THE DATA.
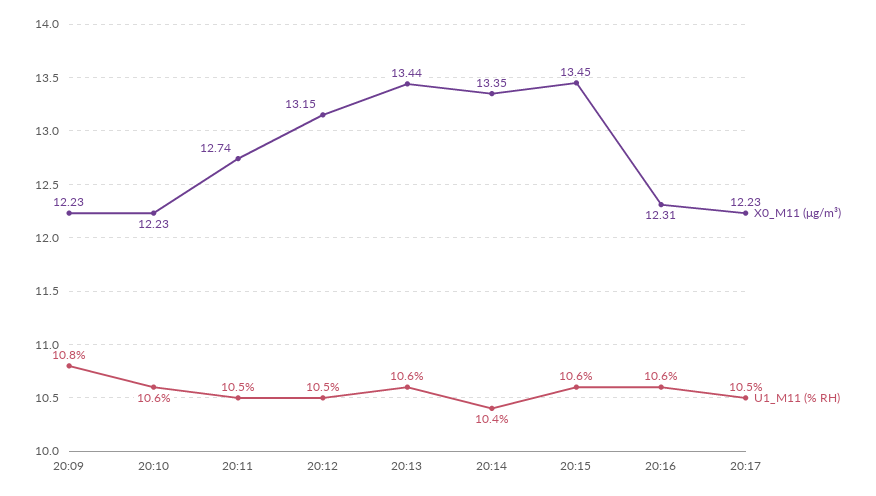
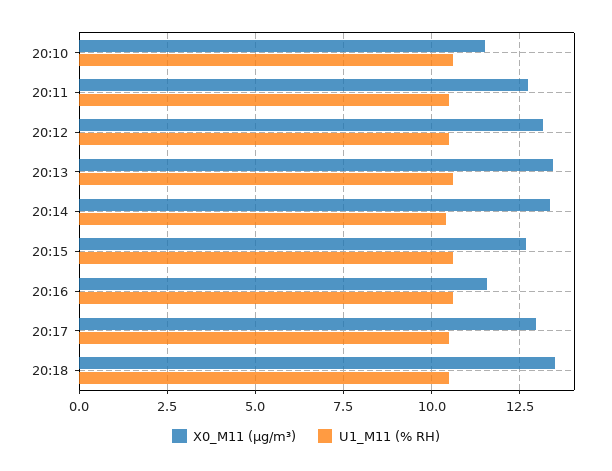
X0_M11 (μg/m³), 20:09: 12.23 -> none
U1_M11 (% RH), 20:09: 10.8 -> none
X0_M11 (μg/m³), 20:10: 12.23 -> 11.5
X0_M11 (μg/m³), 20:15: 13.45 -> 12.75
X0_M11 (μg/m³), 20:16: 12.31 -> 11.5
X0_M11 (μg/m³), 20:17: 12.23 -> 13
X0_M11 (μg/m³), 20:18: none -> 13.5
U1_M11 (% RH), 20:18: none -> 10.5

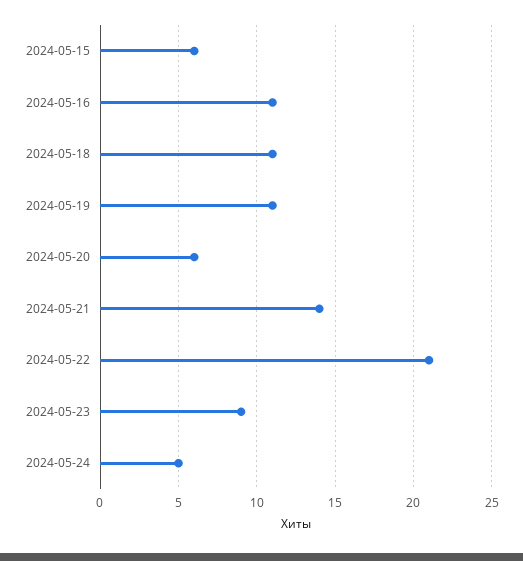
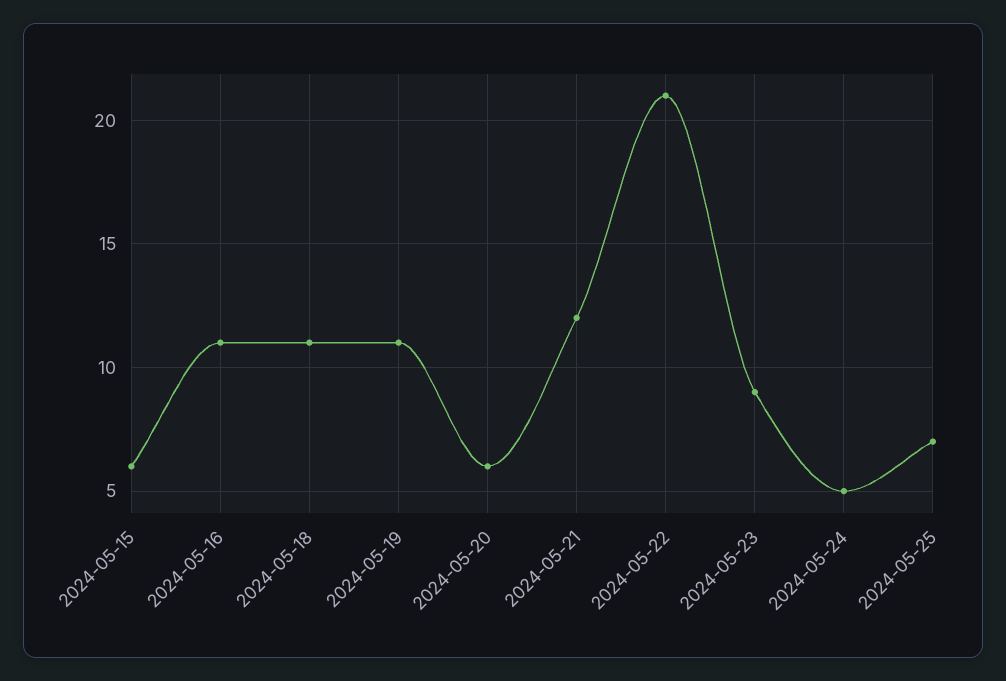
2024-05-21: 14 -> 12
2024-05-25: none -> 7

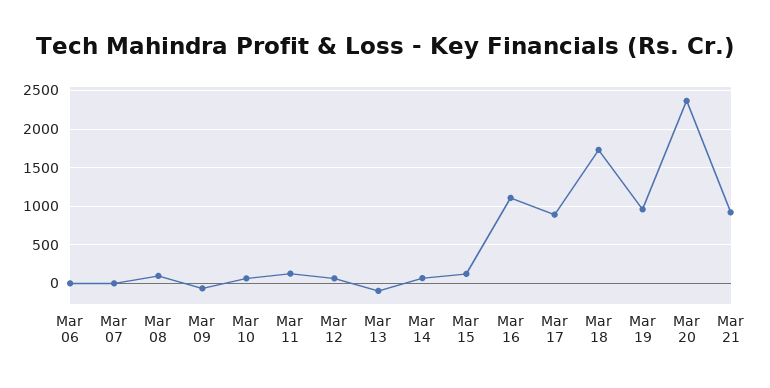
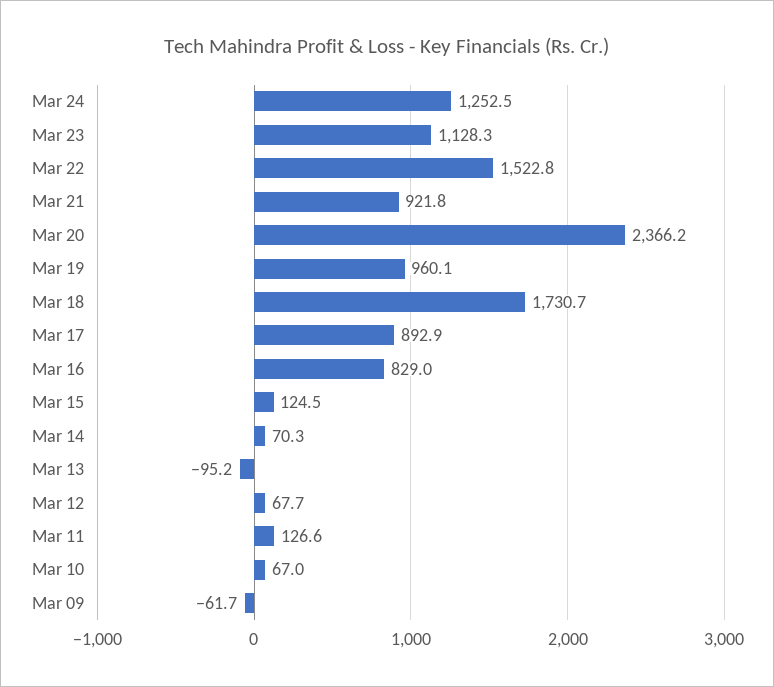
Mar 06: 0 -> none
Mar 07: 0 -> none
Mar 08: 100 -> none
Mar 16: 1100 -> 829
Mar 24: none -> 1252.5
Mar 23: none -> 1128.3
Mar 22: none -> 1522.8

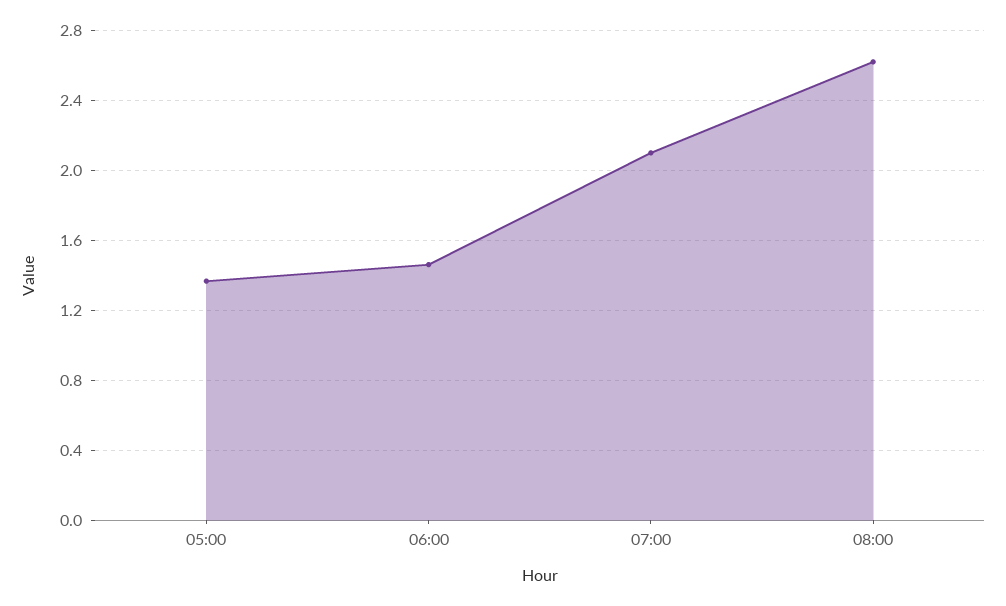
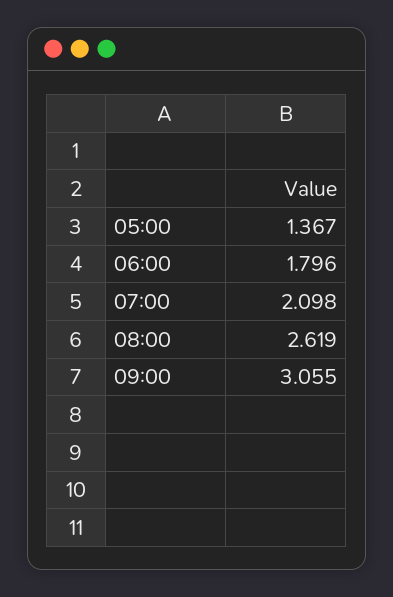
06:00: 1.45 -> 1.796
09:00: none -> 3.055

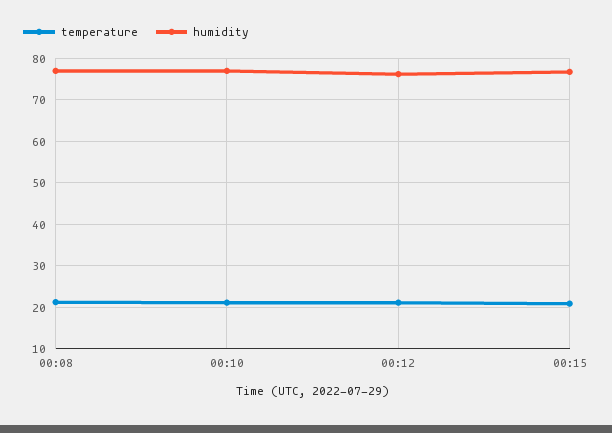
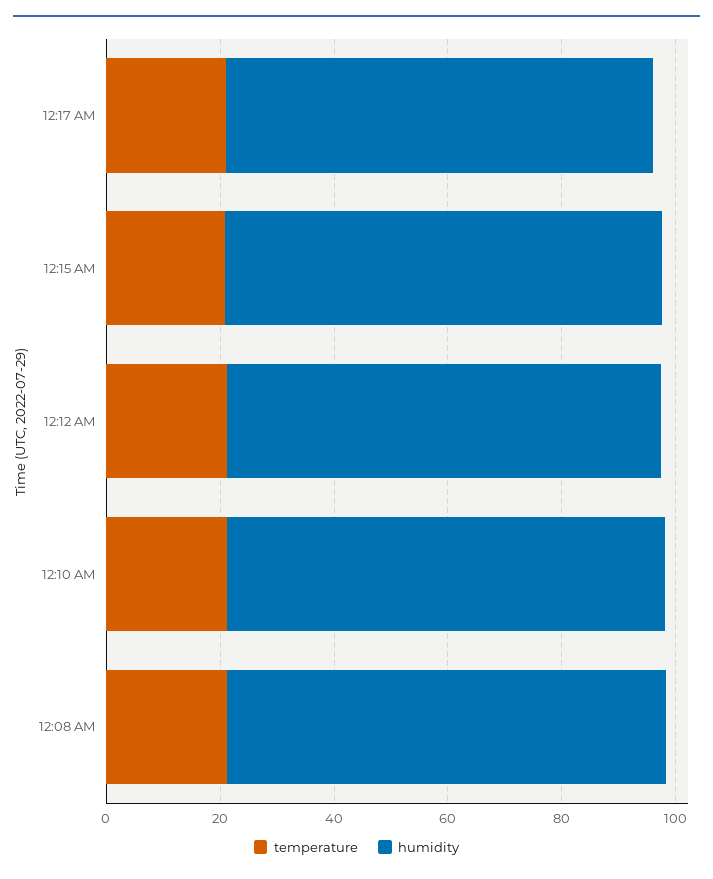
temperature, 12:17 AM: none -> 20
humidity, 12:17 AM: none -> 75

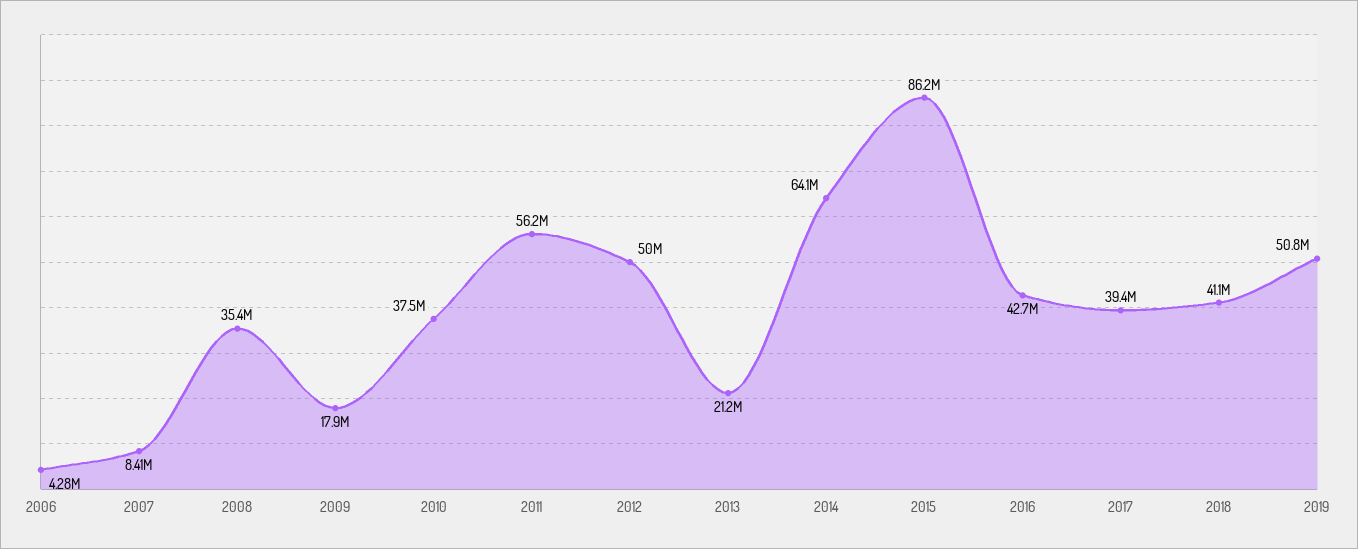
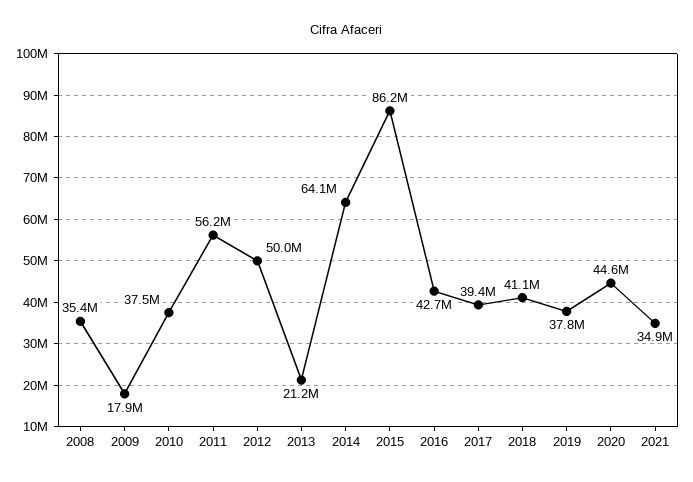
2006: 4280000 -> none
2007: 8410000 -> none
2019: 50800000 -> 37800000
2020: none -> 44600000
2021: none -> 34900000

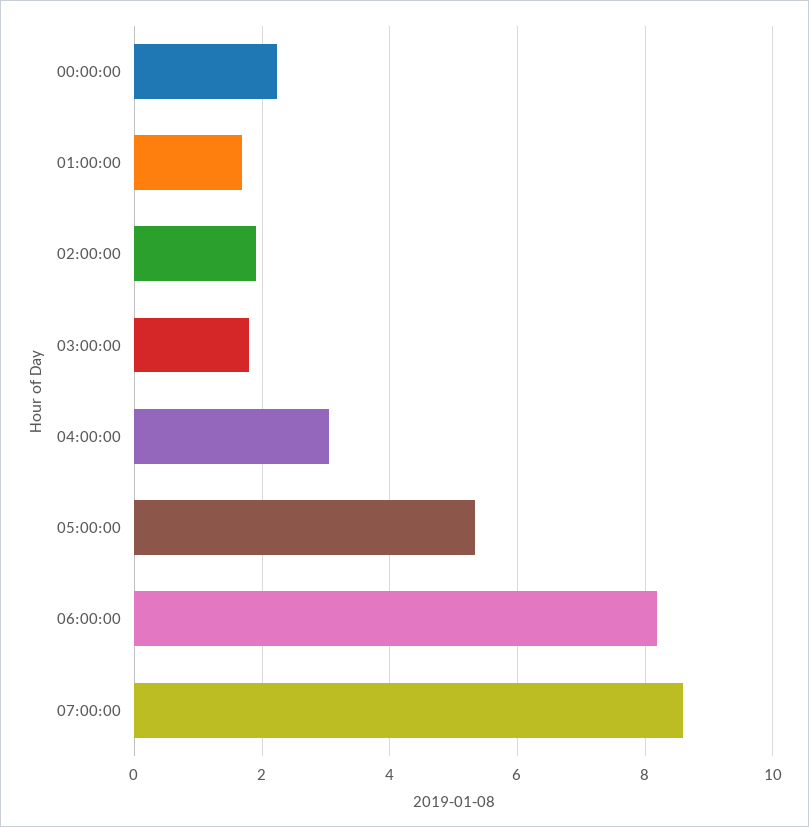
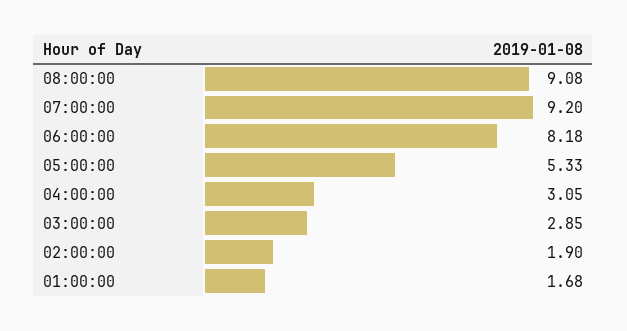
00:00:00: 2.2 -> none
03:00:00: 1.8 -> 2.85
07:00:00: 8.6 -> 9.2
08:00:00: none -> 9.08

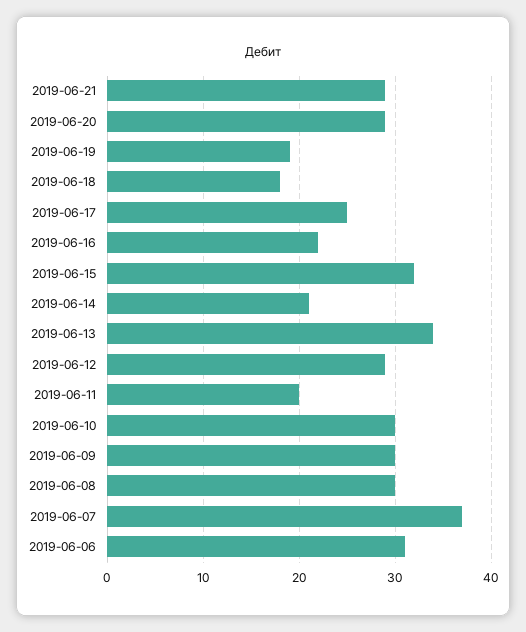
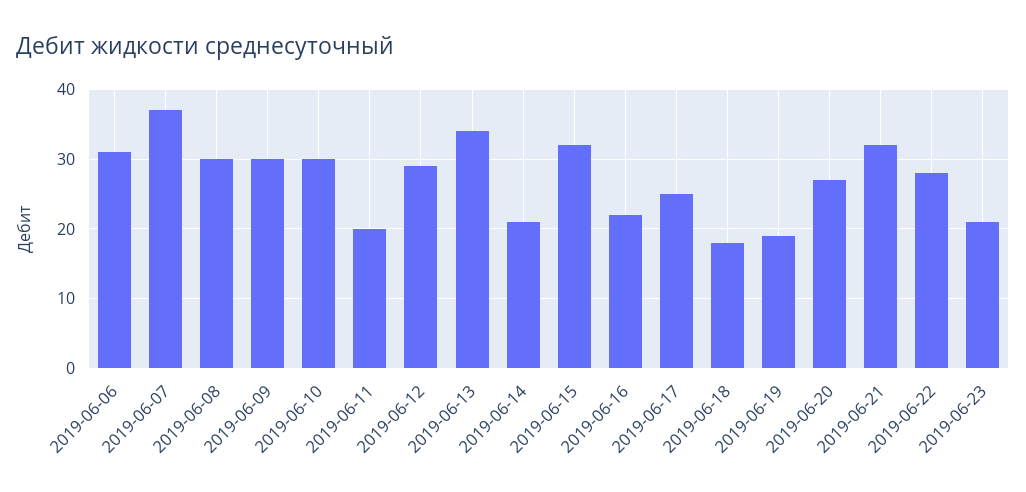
2019-06-21: 29 -> 32
2019-06-20: 29 -> 27
2019-06-22: none -> 28
2019-06-23: none -> 21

PROBLEM DESCRIPTION. Apart from the pictures, all of the data must be duplicated exactly as shown above.

ANSWER SECTION.
X0_M11 (μg/m³), 20:09: 12.23 -> none
U1_M11 (% RH), 20:09: 10.8 -> none
X0_M11 (μg/m³), 20:10: 12.23 -> 11.5
X0_M11 (μg/m³), 20:15: 13.45 -> 12.75
X0_M11 (μg/m³), 20:16: 12.31 -> 11.5
X0_M11 (μg/m³), 20:17: 12.23 -> 13
X0_M11 (μg/m³), 20:18: none -> 13.5
U1_M11 (% RH), 20:18: none -> 10.5

2024-05-21: 14 -> 12
2024-05-25: none -> 7

Mar 06: 0 -> none
Mar 07: 0 -> none
Mar 08: 100 -> none
Mar 16: 1100 -> 829
Mar 24: none -> 1252.5
Mar 23: none -> 1128.3
Mar 22: none -> 1522.8

06:00: 1.45 -> 1.796
09:00: none -> 3.055

temperature, 12:17 AM: none -> 20
humidity, 12:17 AM: none -> 75

2006: 4280000 -> none
2007: 8410000 -> none
2019: 50800000 -> 37800000
2020: none -> 44600000
2021: none -> 34900000

00:00:00: 2.2 -> none
03:00:00: 1.8 -> 2.85
07:00:00: 8.6 -> 9.2
08:00:00: none -> 9.08

2019-06-21: 29 -> 32
2019-06-20: 29 -> 27
2019-06-22: none -> 28
2019-06-23: none -> 21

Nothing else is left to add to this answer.